■ BRIEF:
Whichever lines of the entries hold the word "glyph" should be identified and copied.

-- Opening Marker --

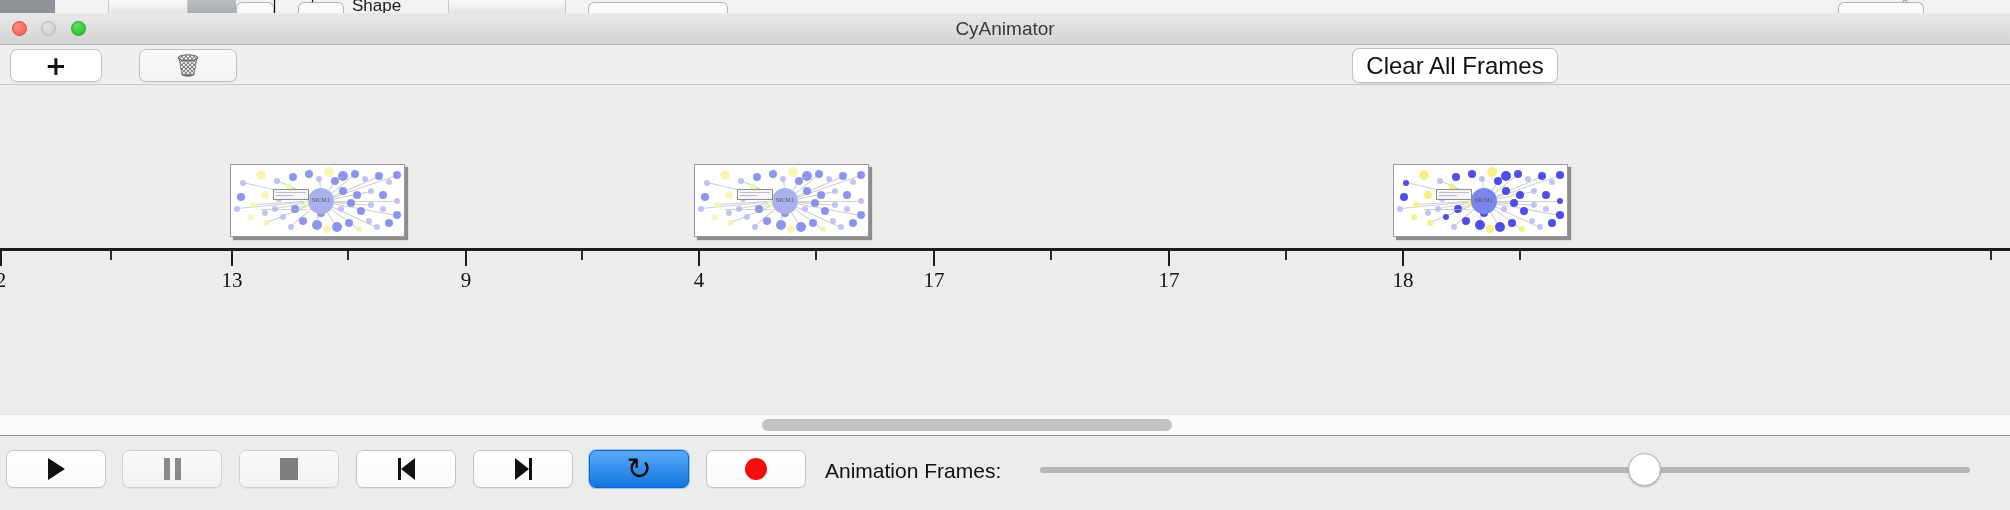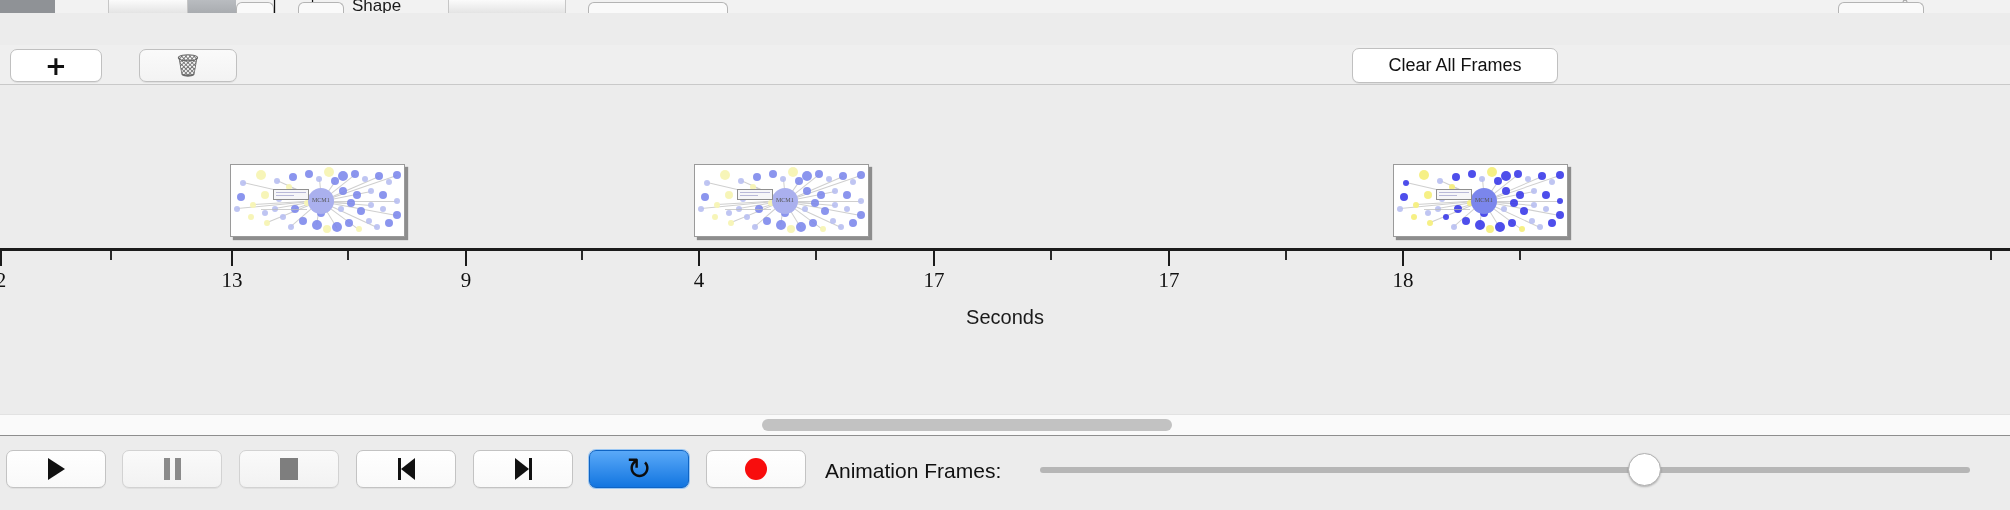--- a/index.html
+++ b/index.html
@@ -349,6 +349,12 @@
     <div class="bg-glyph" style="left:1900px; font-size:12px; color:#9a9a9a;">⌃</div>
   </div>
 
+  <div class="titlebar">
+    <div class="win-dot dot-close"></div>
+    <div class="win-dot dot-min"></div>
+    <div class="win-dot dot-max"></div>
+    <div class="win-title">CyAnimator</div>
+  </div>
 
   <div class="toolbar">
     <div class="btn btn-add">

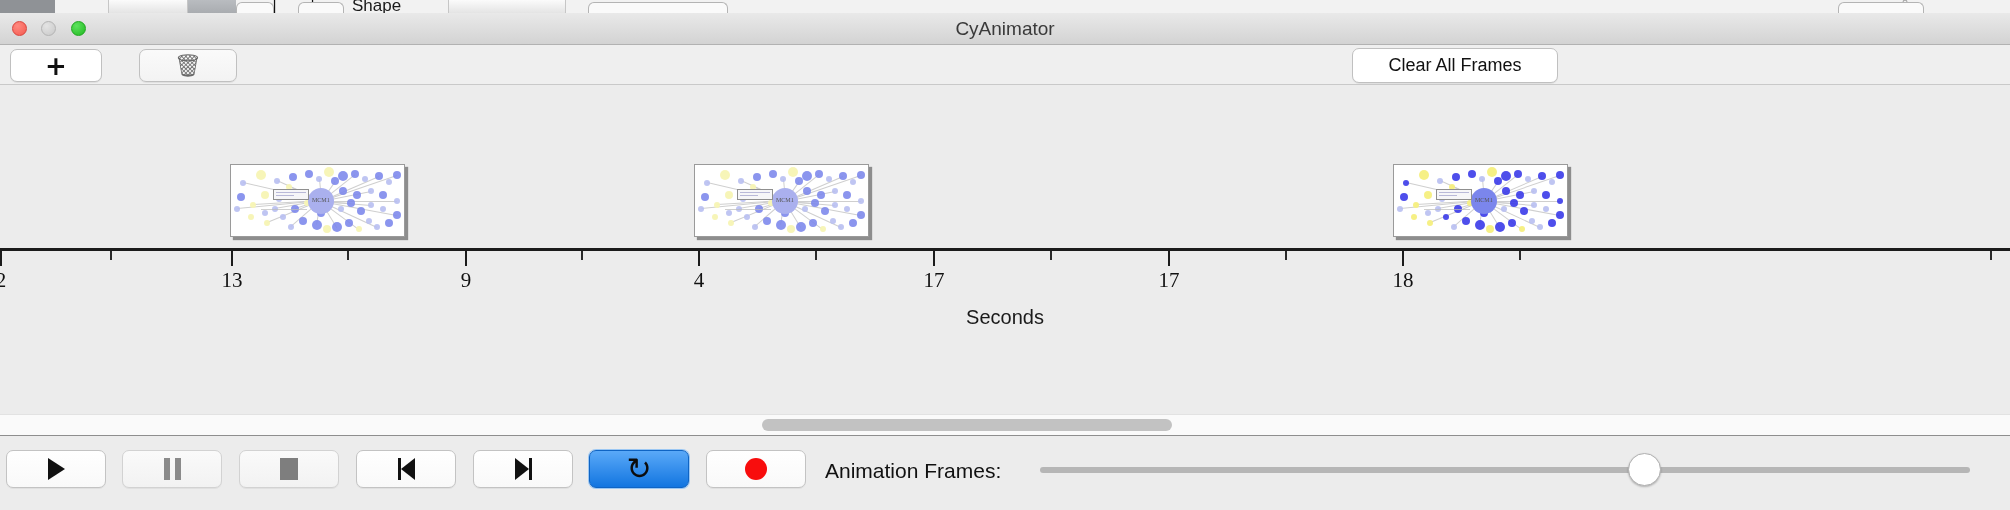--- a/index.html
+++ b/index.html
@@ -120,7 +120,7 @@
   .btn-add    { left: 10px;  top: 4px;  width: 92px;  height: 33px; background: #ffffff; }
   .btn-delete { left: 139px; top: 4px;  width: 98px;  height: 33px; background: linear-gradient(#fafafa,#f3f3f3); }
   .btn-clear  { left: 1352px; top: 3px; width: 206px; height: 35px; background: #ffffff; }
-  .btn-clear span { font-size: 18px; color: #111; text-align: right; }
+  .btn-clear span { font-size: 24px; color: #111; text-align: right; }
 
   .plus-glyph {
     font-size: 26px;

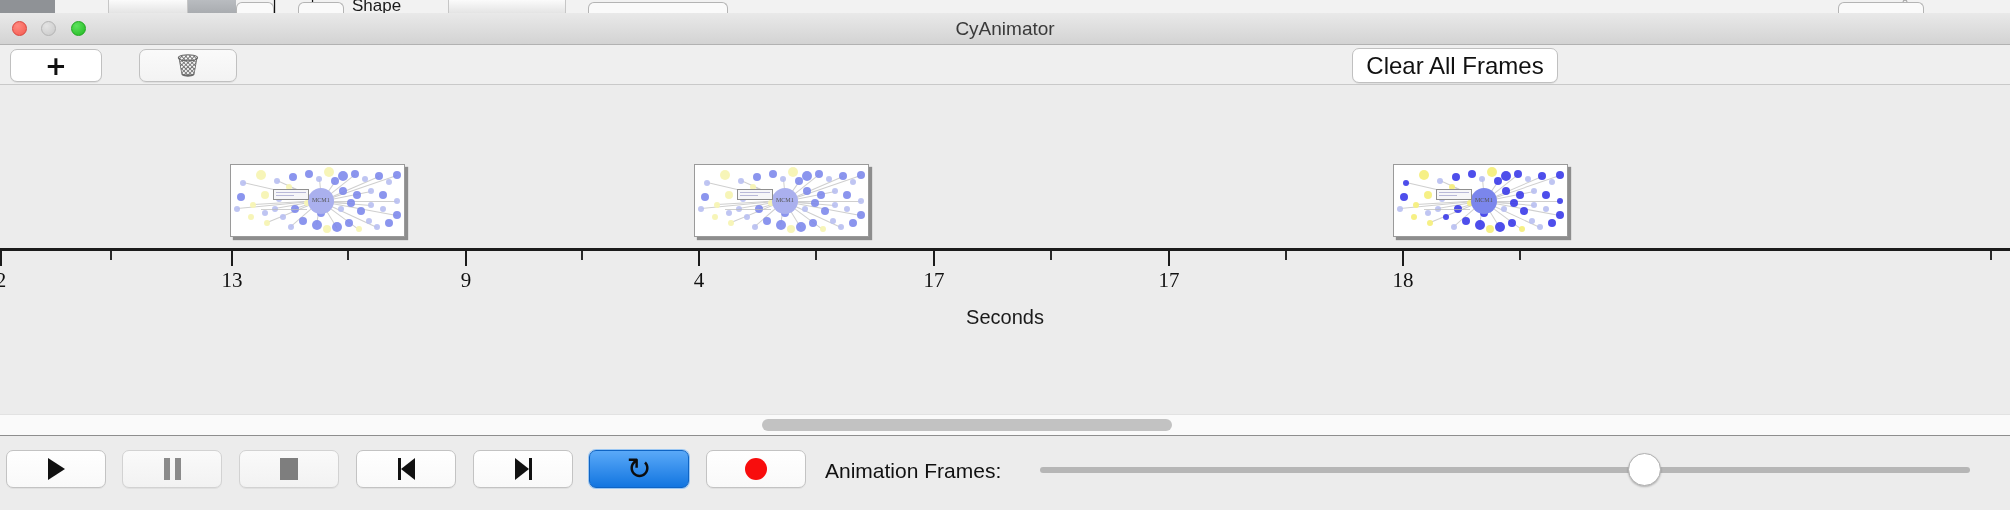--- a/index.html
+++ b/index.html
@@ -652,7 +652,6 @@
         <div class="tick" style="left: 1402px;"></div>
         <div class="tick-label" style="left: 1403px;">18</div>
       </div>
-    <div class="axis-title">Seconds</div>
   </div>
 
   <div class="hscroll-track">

-- Closing Marker --
-- Opening Marker --

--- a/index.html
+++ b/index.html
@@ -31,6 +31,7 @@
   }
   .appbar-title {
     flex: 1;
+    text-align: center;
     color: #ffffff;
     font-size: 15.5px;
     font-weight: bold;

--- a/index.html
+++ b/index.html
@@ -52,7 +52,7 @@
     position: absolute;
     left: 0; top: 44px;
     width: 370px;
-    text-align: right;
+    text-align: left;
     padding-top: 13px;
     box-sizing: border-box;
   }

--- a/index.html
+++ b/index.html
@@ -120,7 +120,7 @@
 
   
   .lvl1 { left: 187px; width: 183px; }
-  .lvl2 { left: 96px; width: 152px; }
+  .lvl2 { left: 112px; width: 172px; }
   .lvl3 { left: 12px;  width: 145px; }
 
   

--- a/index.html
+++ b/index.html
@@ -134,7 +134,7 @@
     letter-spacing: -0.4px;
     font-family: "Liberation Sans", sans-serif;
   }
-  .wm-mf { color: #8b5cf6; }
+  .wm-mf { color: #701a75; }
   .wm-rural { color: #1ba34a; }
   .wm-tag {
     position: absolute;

-- Closing Marker --
-- Opening Marker --

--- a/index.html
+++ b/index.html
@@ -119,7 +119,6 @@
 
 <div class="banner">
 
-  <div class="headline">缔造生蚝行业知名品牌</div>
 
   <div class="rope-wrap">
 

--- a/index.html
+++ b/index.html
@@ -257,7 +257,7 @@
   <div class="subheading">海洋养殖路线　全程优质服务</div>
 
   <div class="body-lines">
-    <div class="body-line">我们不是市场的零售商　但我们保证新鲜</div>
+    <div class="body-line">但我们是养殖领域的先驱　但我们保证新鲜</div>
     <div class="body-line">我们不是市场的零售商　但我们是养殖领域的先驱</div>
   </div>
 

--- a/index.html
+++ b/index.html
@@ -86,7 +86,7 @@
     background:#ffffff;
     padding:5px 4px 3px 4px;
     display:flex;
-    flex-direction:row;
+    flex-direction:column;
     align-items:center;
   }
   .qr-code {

-- Closing Marker --

■ OUTPUT BELOW:
     <div class="bg-glyph" style="left:1900px; font-size:12px; color:#9a9a9a;">⌃</div>
   .plus-glyph {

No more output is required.